May 18, 2018
Economists usually are inclined to trust the data coming out of the Federal Reserve Board and the government statistical agencies, but the NYT told us they are wrong in an article on trade negotiations with China. The article refers to a disputed promise by the Chinese government to reduce its annual trade deficit with the United States by $200 billion.
The piece explicitly dismisses the significance of this promise. It tells readers:
“Economists say that the purchase by China of $200 billion more in American goods per year — an amount equivalent to more than half of the annual American trade deficit with China — simply is not practical. ‘The short answer is these are unrealistic numbers,” said Chad Brown, a senior fellow at the Peterson Institute for International Economics.’
“Even if the Chinese stopped buying other foreign products, like Airbus airplanes from the European Union or soybeans from Brazil, and purchased solely American products, it would add up to only a small fraction of the $200 billion total they are promising to purchase.
“‘It would even be a stretch to get it to $50 billion,’ Mr. Bown said.
“That is because the United States economy is already running near its full productive capacity, meaning it would not be able to produce enough new goods to meet Chinese demands, especially in the short term.
“In that scenario, the United States would probably stop selling airplanes, soybeans and other exports to other countries and sell them to China instead — shrinking the United States trade deficit with China but leaving the United States trade deficit with the entire world unchanged.”
The claim advanced by Mr. Brown, which the piece implies is shared by all economists, implicitly assumes both that the US economy is at full employment and that the manufacturing sector cannot expand its output. Government data would indicate that neither claim is true.
In terms of being at full employment, the idea is that if we got additional demand, say from increased exports to China or a new Amazon headquarters, it could not lead to increased output and employment, since pretty much everyone who wants a job already has a job. In that story, increased demand will just lead to higher inflation.
While some economists may make that assertion about the US economy at present, the fact is there is essentially zero evidence to support it. Inflation, excluding fluctuations from energy and food prices, has been pretty much flat the last three years, as has been wage growth. While 3.9 percent is a historically low unemployment rate, there is little reason to believe that it cannot go still lower.
It is also worth noting that many of the people asserting that the economy is at full employment with 3.9 percent unemployment also claimed it was at full employment at 4.5 percent unemployment and in many cases even 5.5 percent unemployment. There is little reason to believe their understanding of the economy today is better than it was at those prior dates.
The other key point is that even if it were true that the economy is at full employment at its current level of output, there could still be a shift in the composition of output. Specifically, if we had a lower trade deficit, we could produce more manufactured goods and perhaps have fewer people working in fast food restaurants and convenience stores. Since manufacturing jobs tend to pay more than these other jobs, this shift would be good for workers.
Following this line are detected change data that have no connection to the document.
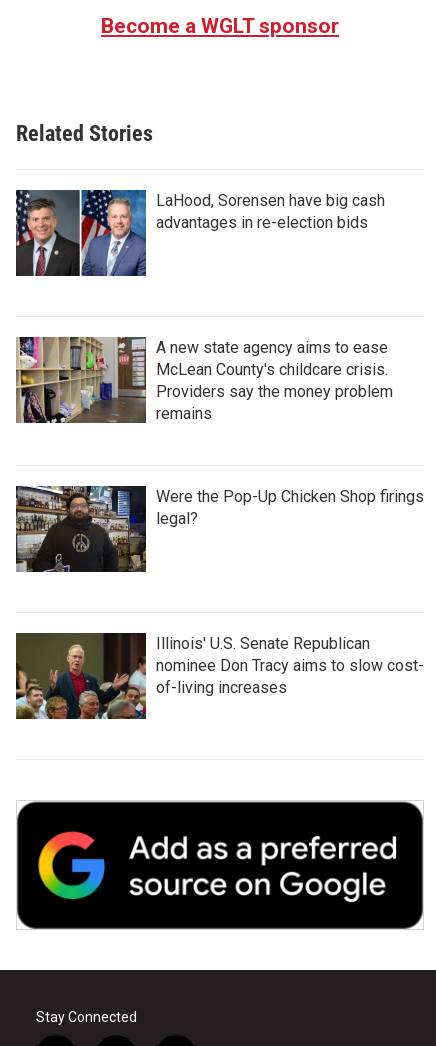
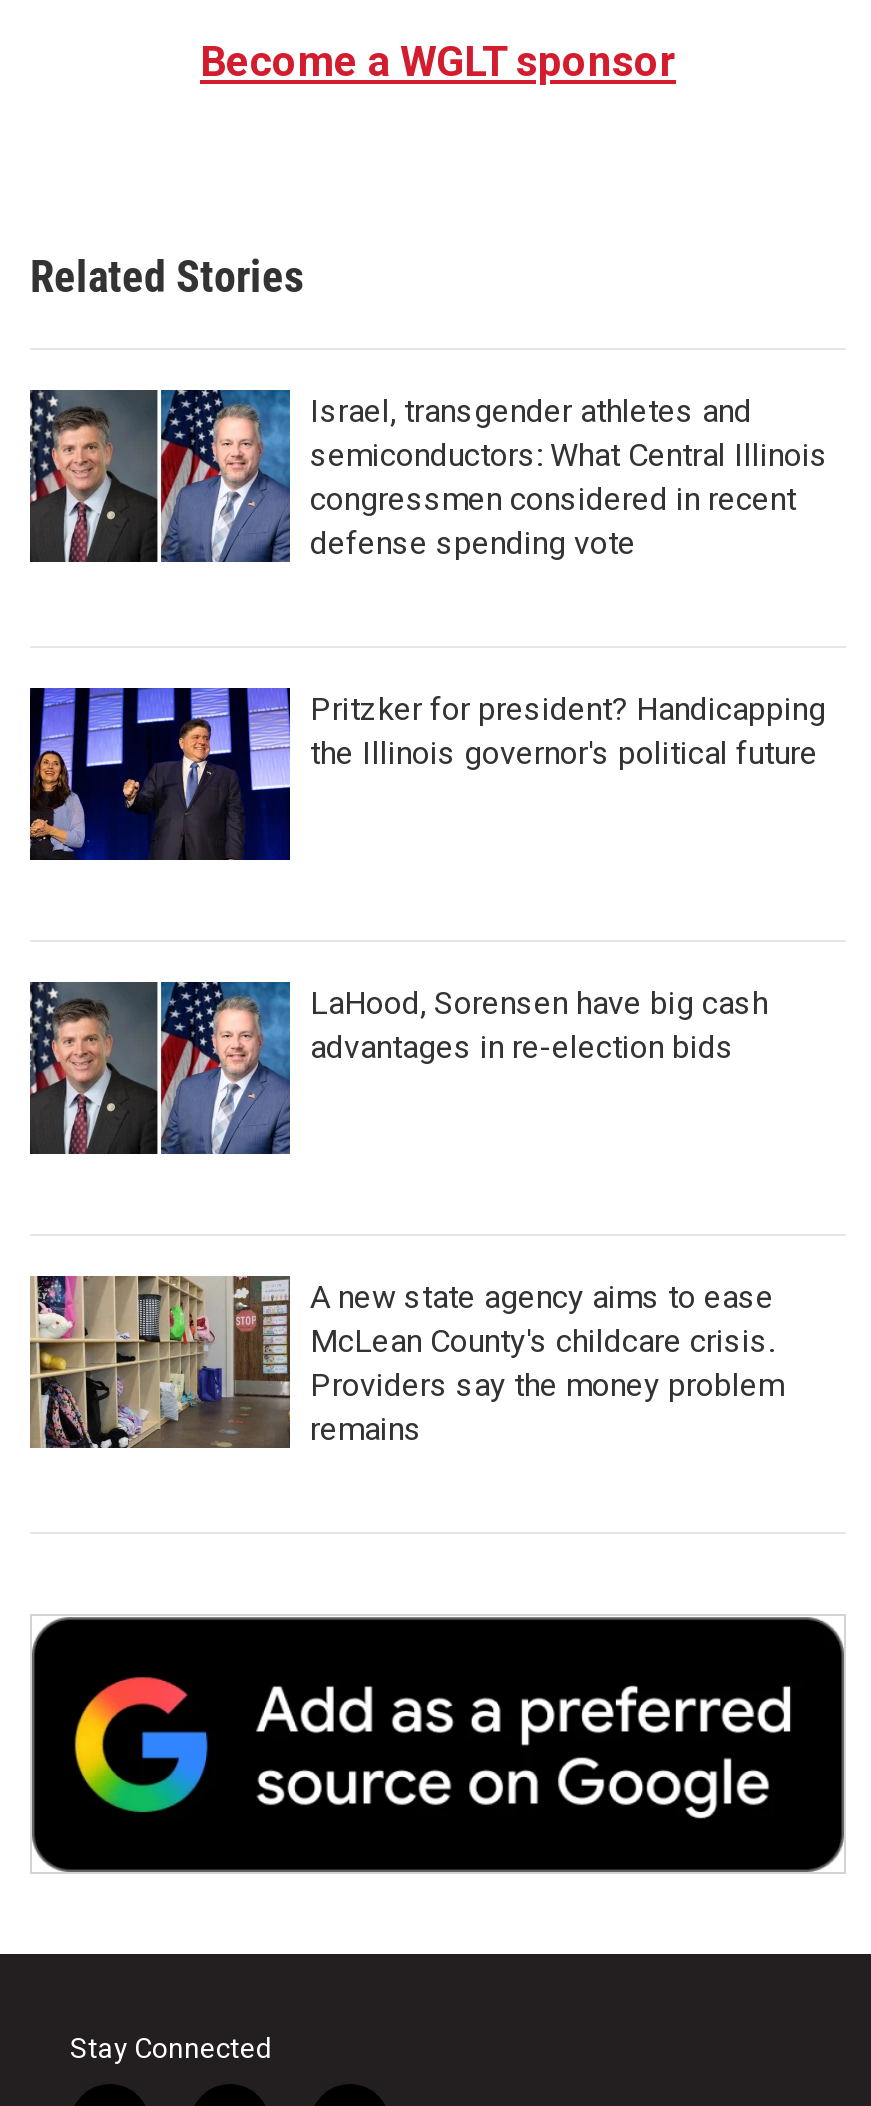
+ [image]
+ Pritzker for president? Handicapping
+ the Illinois governor's political future

+ Israel, transgender athletes and
+ semiconductors: What Central Illinois
+ congressmen considered in recent
+ defense spending vote

moved down: [image] | LaHood, Sorensen have big cash | advantages in re-election bids | A new state agency aims to ease | McLean County's childcare crisis. | Providers say the money problem | remains

- [image]
- Were the Pop-Up Chicken Shop firings
- legal?

- [image]
- Illinois' U.S. Senate Republican
- nominee Don Tracy aims to slow cost-
- of-living increases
While Mr. Brown is arguing that the manufacturing sector can’t expand further, in the most recent data, the Federal Reserve Board reports that the manufacturing sector was operating at 75.8 percent of capacity in April. This is below the 78.3 percent average of the last fifty years and well below the 85.6 high over this period.
There also seems to be little problem for manufacturers in finding new workers. The average hourly wage in manufacturing increased by just 1.4 percent over the last year. This is well below the 2.6 percent pace for the private sector overall, indicating that manufacturers are not having an especially hard time attracting workers.
While it is not clear whether China is serious about reducing its trade deficit with the United States by $200 billion (its leadership denied the claim and the source for the piece is “people briefed on the deliberations”), if it did reduce its surplus by this amount it could have a substantial impact on US manufacturing output and the labor market.